Business Monitor International's Russia Metals Report provides industry professionals and strategists, corporate analysts, metals associations, government departments and regulatory bodies with independent forecasts and competitive intelligence on Russia's metals industry. Russia’s metals production was undermined by slow export growth in 2011, although domestic consumption rates strengthened and compensated for the impact of the eurozone crisis and the Chinese economic slowdown. BMI expects the domestic market to continue to lead growth in 2012 with construction and shipbuilding playing a more prominent role in the market as a result of government investments and consistent industrial growth averaging 5.5% over the next five years.

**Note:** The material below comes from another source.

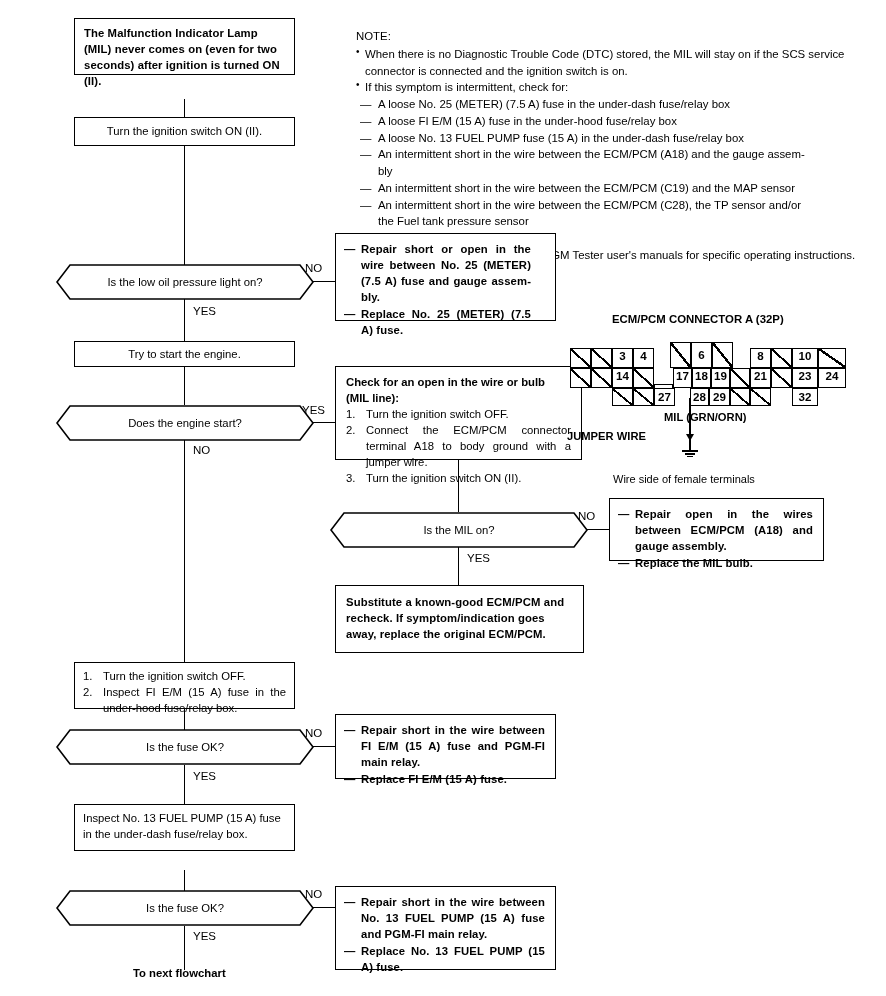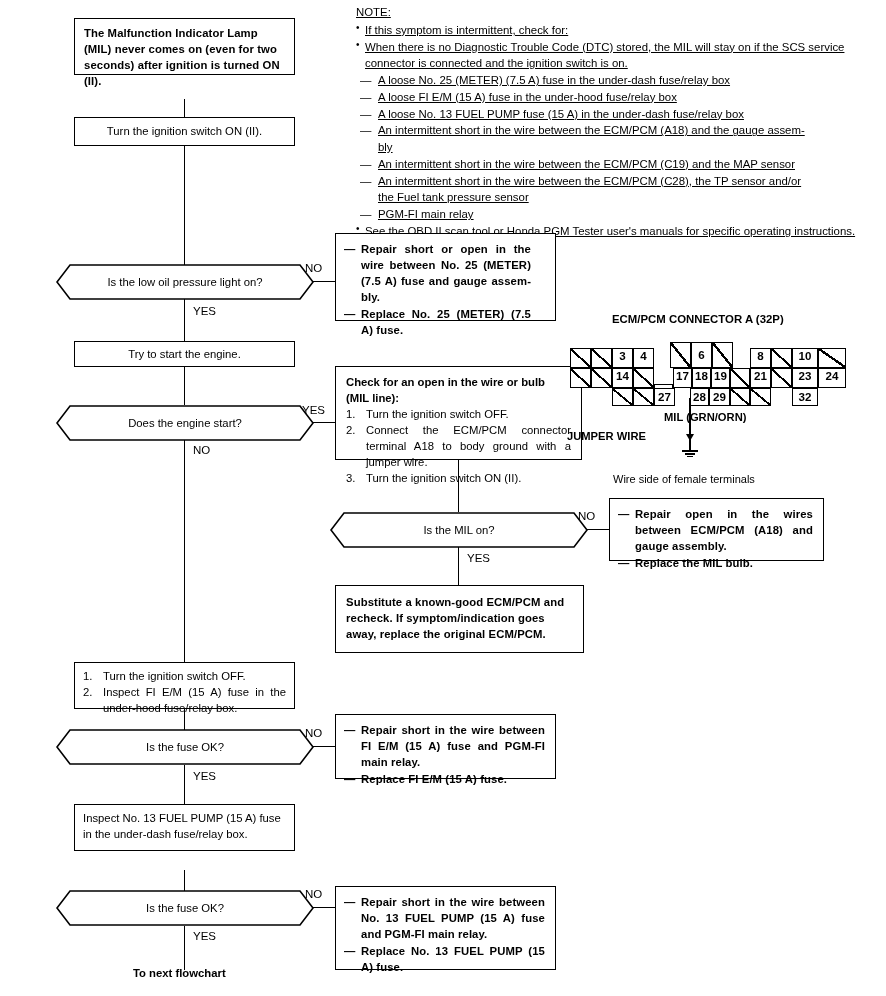"NOTE:" div { text-decoration: underline -> none; top: 4px -> 28px }
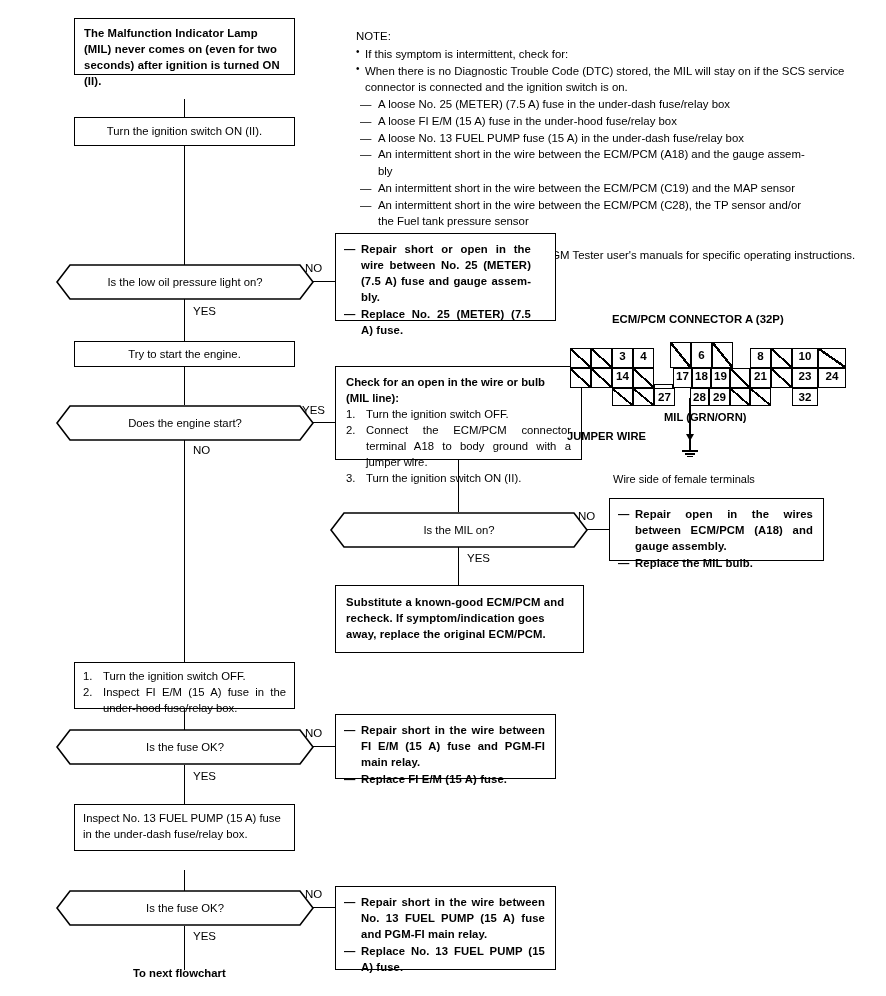"If this symptom is intermittent," div.bullet { order: before "When there is no Diagnostic" -> after "When there is no Diagnostic" }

In the first 11 months of 2011, Russian crude steel output rose just 2.7% year-on-year (y-o-y) to 62.9mn tonnes, with BMI estimating full-year output of 68.5mn tonnes, around 1.5mn tonnes less than forecast. Finished steel production grew 2.2% to 59.3mn tonnes, just under the level achieved in 2007 before the global financial crisis. Russia produced 20mn tonnes of long products (a growth of 11.1% y-o-y) and 28mn tonnes of flat products (up 3.3% y-o-y), reflecting the changing dynamics of the domestic steel market with construction activity picking up. The second half of 2011 was not as strong as the first, with the expected momentum for increases in prices and demand undermined by the eurozone crisis and the situation in the Middle East.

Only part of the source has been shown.